■ **What the task requires**:
Repeat all entries exactly.

■ **Source data**:
------------------------------------------------

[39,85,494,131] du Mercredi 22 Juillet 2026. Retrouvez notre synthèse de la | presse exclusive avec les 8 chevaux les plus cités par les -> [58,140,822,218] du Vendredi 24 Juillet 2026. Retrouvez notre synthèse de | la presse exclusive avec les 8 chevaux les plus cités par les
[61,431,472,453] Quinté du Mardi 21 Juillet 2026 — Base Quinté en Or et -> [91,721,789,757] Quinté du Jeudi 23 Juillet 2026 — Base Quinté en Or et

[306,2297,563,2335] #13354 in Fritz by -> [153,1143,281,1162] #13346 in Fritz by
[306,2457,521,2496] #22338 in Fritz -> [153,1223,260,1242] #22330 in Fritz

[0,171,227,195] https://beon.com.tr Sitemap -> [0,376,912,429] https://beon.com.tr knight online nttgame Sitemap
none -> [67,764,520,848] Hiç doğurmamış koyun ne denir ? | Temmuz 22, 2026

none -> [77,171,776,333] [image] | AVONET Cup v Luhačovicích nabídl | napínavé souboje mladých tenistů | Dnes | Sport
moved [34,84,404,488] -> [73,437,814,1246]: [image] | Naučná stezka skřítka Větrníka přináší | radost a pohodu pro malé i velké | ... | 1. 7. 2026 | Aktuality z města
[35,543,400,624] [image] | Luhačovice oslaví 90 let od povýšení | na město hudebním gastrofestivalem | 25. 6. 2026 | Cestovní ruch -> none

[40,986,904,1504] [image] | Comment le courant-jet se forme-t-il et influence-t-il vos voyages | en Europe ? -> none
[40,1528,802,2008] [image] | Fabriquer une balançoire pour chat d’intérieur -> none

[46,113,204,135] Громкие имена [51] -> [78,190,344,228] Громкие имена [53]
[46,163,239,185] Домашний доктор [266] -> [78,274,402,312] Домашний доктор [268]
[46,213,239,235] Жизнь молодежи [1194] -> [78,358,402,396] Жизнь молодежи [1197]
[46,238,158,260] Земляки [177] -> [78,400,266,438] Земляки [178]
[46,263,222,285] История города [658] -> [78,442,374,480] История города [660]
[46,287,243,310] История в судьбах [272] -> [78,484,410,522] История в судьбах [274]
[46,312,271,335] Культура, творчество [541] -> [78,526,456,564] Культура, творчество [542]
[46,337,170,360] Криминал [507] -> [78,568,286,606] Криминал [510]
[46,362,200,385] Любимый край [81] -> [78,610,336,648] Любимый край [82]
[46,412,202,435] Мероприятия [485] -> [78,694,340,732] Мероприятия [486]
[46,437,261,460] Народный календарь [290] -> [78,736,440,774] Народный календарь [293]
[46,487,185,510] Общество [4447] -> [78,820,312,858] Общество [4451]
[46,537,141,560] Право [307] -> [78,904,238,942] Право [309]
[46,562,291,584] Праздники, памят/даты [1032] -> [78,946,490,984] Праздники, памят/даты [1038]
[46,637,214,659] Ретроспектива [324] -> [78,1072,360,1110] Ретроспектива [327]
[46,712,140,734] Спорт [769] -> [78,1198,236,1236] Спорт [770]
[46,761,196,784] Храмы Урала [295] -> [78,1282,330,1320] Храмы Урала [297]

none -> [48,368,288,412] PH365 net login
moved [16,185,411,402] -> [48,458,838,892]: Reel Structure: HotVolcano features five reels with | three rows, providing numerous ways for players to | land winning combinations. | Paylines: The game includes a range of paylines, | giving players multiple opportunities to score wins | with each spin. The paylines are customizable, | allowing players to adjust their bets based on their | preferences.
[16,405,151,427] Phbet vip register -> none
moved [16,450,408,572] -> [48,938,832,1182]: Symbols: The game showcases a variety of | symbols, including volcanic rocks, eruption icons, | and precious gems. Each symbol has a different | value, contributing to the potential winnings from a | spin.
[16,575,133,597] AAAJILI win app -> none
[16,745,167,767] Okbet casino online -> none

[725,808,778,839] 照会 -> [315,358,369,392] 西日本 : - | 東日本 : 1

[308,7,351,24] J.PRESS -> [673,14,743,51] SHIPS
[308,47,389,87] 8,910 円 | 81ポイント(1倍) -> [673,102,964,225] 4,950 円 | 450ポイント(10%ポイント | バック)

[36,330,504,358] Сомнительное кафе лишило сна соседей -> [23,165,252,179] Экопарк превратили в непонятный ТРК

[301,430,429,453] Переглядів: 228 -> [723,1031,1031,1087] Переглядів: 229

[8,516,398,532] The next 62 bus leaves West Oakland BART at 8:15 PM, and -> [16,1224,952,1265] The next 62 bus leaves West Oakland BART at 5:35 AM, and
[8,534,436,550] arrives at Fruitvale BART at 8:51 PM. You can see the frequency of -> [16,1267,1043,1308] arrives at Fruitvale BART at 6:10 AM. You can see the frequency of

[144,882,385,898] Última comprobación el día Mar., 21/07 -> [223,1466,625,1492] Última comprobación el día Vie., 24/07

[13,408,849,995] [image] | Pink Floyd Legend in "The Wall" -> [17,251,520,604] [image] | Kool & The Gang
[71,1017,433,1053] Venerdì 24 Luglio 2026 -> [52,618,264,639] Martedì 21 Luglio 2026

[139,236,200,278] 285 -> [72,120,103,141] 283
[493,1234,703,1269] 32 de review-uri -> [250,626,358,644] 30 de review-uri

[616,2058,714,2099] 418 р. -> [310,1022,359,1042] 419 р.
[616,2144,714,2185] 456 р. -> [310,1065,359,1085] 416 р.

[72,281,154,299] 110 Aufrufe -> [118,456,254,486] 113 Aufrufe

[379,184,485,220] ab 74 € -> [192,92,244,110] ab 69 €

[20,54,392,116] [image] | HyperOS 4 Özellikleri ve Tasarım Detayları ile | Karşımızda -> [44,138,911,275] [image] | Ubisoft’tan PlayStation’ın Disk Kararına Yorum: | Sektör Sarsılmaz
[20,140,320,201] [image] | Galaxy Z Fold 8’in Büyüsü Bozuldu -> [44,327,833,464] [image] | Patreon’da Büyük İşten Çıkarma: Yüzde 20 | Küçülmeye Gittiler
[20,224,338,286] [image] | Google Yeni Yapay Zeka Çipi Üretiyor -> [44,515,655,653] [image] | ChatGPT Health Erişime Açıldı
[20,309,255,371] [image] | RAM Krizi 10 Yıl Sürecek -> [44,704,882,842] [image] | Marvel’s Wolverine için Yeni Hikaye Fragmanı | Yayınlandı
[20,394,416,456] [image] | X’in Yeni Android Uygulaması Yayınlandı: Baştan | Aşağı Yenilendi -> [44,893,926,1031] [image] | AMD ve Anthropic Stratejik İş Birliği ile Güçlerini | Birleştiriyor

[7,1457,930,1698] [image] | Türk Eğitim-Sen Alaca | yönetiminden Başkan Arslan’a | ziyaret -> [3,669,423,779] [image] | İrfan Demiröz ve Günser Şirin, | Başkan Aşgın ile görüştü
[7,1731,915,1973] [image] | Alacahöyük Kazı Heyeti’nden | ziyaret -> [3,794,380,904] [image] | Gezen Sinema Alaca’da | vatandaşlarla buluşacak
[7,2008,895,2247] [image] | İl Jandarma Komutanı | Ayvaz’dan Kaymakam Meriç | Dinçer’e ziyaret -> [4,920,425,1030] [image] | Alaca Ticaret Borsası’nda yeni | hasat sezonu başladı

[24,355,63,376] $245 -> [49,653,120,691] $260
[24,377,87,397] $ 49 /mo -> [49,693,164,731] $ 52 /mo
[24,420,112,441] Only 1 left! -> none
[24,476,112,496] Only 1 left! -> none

------------------------------------------------

■ **Task answer**:
[39,85,494,131] du Mercredi 22 Juillet 2026. Retrouvez notre synthèse de la | presse exclusive avec les 8 chevaux les plus cités par les -> [58,140,822,218] du Vendredi 24 Juillet 2026. Retrouvez notre synthèse de | la presse exclusive avec les 8 chevaux les plus cités par les
[61,431,472,453] Quinté du Mardi 21 Juillet 2026 — Base Quinté en Or et -> [91,721,789,757] Quinté du Jeudi 23 Juillet 2026 — Base Quinté en Or et

[306,2297,563,2335] #13354 in Fritz by -> [153,1143,281,1162] #13346 in Fritz by
[306,2457,521,2496] #22338 in Fritz -> [153,1223,260,1242] #22330 in Fritz

[0,171,227,195] https://beon.com.tr Sitemap -> [0,376,912,429] https://beon.com.tr knight online nttgame Sitemap
none -> [67,764,520,848] Hiç doğurmamış koyun ne denir ? | Temmuz 22, 2026

none -> [77,171,776,333] [image] | AVONET Cup v Luhačovicích nabídl | napínavé souboje mladých tenistů | Dnes | Sport
moved [34,84,404,488] -> [73,437,814,1246]: [image] | Naučná stezka skřítka Větrníka přináší | radost a pohodu pro malé i velké | ... | 1. 7. 2026 | Aktuality z města
[35,543,400,624] [image] | Luhačovice oslaví 90 let od povýšení | na město hudebním gastrofestivalem | 25. 6. 2026 | Cestovní ruch -> none

[40,986,904,1504] [image] | Comment le courant-jet se forme-t-il et influence-t-il vos voyages | en Europe ? -> none
[40,1528,802,2008] [image] | Fabriquer une balançoire pour chat d’intérieur -> none

[46,113,204,135] Громкие имена [51] -> [78,190,344,228] Громкие имена [53]
[46,163,239,185] Домашний доктор [266] -> [78,274,402,312] Домашний доктор [268]
[46,213,239,235] Жизнь молодежи [1194] -> [78,358,402,396] Жизнь молодежи [1197]
[46,238,158,260] Земляки [177] -> [78,400,266,438] Земляки [178]
[46,263,222,285] История города [658] -> [78,442,374,480] История города [660]
[46,287,243,310] История в судьбах [272] -> [78,484,410,522] История в судьбах [274]
[46,312,271,335] Культура, творчество [541] -> [78,526,456,564] Культура, творчество [542]
[46,337,170,360] Криминал [507] -> [78,568,286,606] Криминал [510]
[46,362,200,385] Любимый край [81] -> [78,610,336,648] Любимый край [82]
[46,412,202,435] Мероприятия [485] -> [78,694,340,732] Мероприятия [486]
[46,437,261,460] Народный календарь [290] -> [78,736,440,774] Народный календарь [293]
[46,487,185,510] Общество [4447] -> [78,820,312,858] Общество [4451]
[46,537,141,560] Право [307] -> [78,904,238,942] Право [309]
[46,562,291,584] Праздники, памят/даты [1032] -> [78,946,490,984] Праздники, памят/даты [1038]
[46,637,214,659] Ретроспектива [324] -> [78,1072,360,1110] Ретроспектива [327]
[46,712,140,734] Спорт [769] -> [78,1198,236,1236] Спорт [770]
[46,761,196,784] Храмы Урала [295] -> [78,1282,330,1320] Храмы Урала [297]

none -> [48,368,288,412] PH365 net login
moved [16,185,411,402] -> [48,458,838,892]: Reel Structure: HotVolcano features five reels with | three rows, providing numerous ways for players to | land winning combinations. | Paylines: The game includes a range of paylines, | giving players multiple opportunities to score wins | with each spin. The paylines are customizable, | allowing players to adjust their bets based on their | preferences.
[16,405,151,427] Phbet vip register -> none
moved [16,450,408,572] -> [48,938,832,1182]: Symbols: The game showcases a variety of | symbols, including volcanic rocks, eruption icons, | and precious gems. Each symbol has a different | value, contributing to the potential winnings from a | spin.
[16,575,133,597] AAAJILI win app -> none
[16,745,167,767] Okbet casino online -> none

[725,808,778,839] 照会 -> [315,358,369,392] 西日本 : - | 東日本 : 1

[308,7,351,24] J.PRESS -> [673,14,743,51] SHIPS
[308,47,389,87] 8,910 円 | 81ポイント(1倍) -> [673,102,964,225] 4,950 円 | 450ポイント(10%ポイント | バック)

[36,330,504,358] Сомнительное кафе лишило сна соседей -> [23,165,252,179] Экопарк превратили в непонятный ТРК

[301,430,429,453] Переглядів: 228 -> [723,1031,1031,1087] Переглядів: 229

[8,516,398,532] The next 62 bus leaves West Oakland BART at 8:15 PM, and -> [16,1224,952,1265] The next 62 bus leaves West Oakland BART at 5:35 AM, and
[8,534,436,550] arrives at Fruitvale BART at 8:51 PM. You can see the frequency of -> [16,1267,1043,1308] arrives at Fruitvale BART at 6:10 AM. You can see the frequency of

[144,882,385,898] Última comprobación el día Mar., 21/07 -> [223,1466,625,1492] Última comprobación el día Vie., 24/07

[13,408,849,995] [image] | Pink Floyd Legend in "The Wall" -> [17,251,520,604] [image] | Kool & The Gang
[71,1017,433,1053] Venerdì 24 Luglio 2026 -> [52,618,264,639] Martedì 21 Luglio 2026

[139,236,200,278] 285 -> [72,120,103,141] 283
[493,1234,703,1269] 32 de review-uri -> [250,626,358,644] 30 de review-uri

[616,2058,714,2099] 418 р. -> [310,1022,359,1042] 419 р.
[616,2144,714,2185] 456 р. -> [310,1065,359,1085] 416 р.

[72,281,154,299] 110 Aufrufe -> [118,456,254,486] 113 Aufrufe

[379,184,485,220] ab 74 € -> [192,92,244,110] ab 69 €

[20,54,392,116] [image] | HyperOS 4 Özellikleri ve Tasarım Detayları ile | Karşımızda -> [44,138,911,275] [image] | Ubisoft’tan PlayStation’ın Disk Kararına Yorum: | Sektör Sarsılmaz
[20,140,320,201] [image] | Galaxy Z Fold 8’in Büyüsü Bozuldu -> [44,327,833,464] [image] | Patreon’da Büyük İşten Çıkarma: Yüzde 20 | Küçülmeye Gittiler
[20,224,338,286] [image] | Google Yeni Yapay Zeka Çipi Üretiyor -> [44,515,655,653] [image] | ChatGPT Health Erişime Açıldı
[20,309,255,371] [image] | RAM Krizi 10 Yıl Sürecek -> [44,704,882,842] [image] | Marvel’s Wolverine için Yeni Hikaye Fragmanı | Yayınlandı
[20,394,416,456] [image] | X’in Yeni Android Uygulaması Yayınlandı: Baştan | Aşağı Yenilendi -> [44,893,926,1031] [image] | AMD ve Anthropic Stratejik İş Birliği ile Güçlerini | Birleştiriyor

[7,1457,930,1698] [image] | Türk Eğitim-Sen Alaca | yönetiminden Başkan Arslan’a | ziyaret -> [3,669,423,779] [image] | İrfan Demiröz ve Günser Şirin, | Başkan Aşgın ile görüştü
[7,1731,915,1973] [image] | Alacahöyük Kazı Heyeti’nden | ziyaret -> [3,794,380,904] [image] | Gezen Sinema Alaca’da | vatandaşlarla buluşacak
[7,2008,895,2247] [image] | İl Jandarma Komutanı | Ayvaz’dan Kaymakam Meriç | Dinçer’e ziyaret -> [4,920,425,1030] [image] | Alaca Ticaret Borsası’nda yeni | hasat sezonu başladı

[24,355,63,376] $245 -> [49,653,120,691] $260
[24,377,87,397] $ 49 /mo -> [49,693,164,731] $ 52 /mo
[24,420,112,441] Only 1 left! -> none
[24,476,112,496] Only 1 left! -> none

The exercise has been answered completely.